Directions for this task =
Return the lines below that carry the word "Yenkee".

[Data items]
+---+
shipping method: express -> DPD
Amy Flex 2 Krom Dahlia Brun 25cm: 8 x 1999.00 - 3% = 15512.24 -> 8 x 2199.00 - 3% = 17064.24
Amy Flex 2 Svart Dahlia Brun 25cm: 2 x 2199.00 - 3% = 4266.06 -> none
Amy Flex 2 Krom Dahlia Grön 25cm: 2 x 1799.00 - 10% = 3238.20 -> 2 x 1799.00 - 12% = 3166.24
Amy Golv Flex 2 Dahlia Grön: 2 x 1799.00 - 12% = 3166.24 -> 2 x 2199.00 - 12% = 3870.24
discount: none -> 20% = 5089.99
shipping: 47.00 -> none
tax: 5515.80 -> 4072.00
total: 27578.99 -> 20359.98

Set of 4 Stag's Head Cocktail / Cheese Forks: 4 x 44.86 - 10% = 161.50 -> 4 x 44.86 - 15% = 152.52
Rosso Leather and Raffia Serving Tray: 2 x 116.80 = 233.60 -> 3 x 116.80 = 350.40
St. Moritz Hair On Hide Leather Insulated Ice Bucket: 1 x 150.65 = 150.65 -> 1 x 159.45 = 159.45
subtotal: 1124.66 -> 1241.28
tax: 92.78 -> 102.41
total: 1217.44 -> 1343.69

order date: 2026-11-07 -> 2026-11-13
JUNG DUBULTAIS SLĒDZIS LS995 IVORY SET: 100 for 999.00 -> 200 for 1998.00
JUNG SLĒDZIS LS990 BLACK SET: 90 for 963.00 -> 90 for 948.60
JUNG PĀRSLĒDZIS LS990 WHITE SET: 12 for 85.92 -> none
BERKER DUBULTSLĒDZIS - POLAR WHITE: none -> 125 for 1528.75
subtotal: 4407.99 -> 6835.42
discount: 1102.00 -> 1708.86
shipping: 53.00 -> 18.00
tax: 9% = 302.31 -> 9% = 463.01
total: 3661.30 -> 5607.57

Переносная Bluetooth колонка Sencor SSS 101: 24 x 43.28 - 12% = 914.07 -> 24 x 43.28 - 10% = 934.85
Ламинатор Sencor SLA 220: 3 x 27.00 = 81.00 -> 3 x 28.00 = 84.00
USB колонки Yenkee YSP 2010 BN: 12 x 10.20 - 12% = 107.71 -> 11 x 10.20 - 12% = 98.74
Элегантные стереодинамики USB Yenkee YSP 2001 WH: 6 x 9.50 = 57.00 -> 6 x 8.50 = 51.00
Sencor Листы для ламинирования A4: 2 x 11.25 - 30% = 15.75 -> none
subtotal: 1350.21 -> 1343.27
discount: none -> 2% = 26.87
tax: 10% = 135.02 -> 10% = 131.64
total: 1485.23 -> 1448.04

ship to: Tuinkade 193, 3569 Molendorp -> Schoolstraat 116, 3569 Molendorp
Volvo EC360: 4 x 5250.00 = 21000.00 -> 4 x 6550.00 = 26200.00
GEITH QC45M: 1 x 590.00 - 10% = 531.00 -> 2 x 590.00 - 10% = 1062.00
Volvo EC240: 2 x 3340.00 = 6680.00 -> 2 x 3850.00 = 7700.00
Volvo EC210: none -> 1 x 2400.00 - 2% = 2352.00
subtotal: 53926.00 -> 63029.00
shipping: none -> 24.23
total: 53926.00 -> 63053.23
+---+
Written answer =
USB колонки Yenkee YSP 2010 BN: 12 x 10.20 - 12% = 107.71 -> 11 x 10.20 - 12% = 98.74
Элегантные стереодинамики USB Yenkee YSP 2001 WH: 6 x 9.50 = 57.00 -> 6 x 8.50 = 51.00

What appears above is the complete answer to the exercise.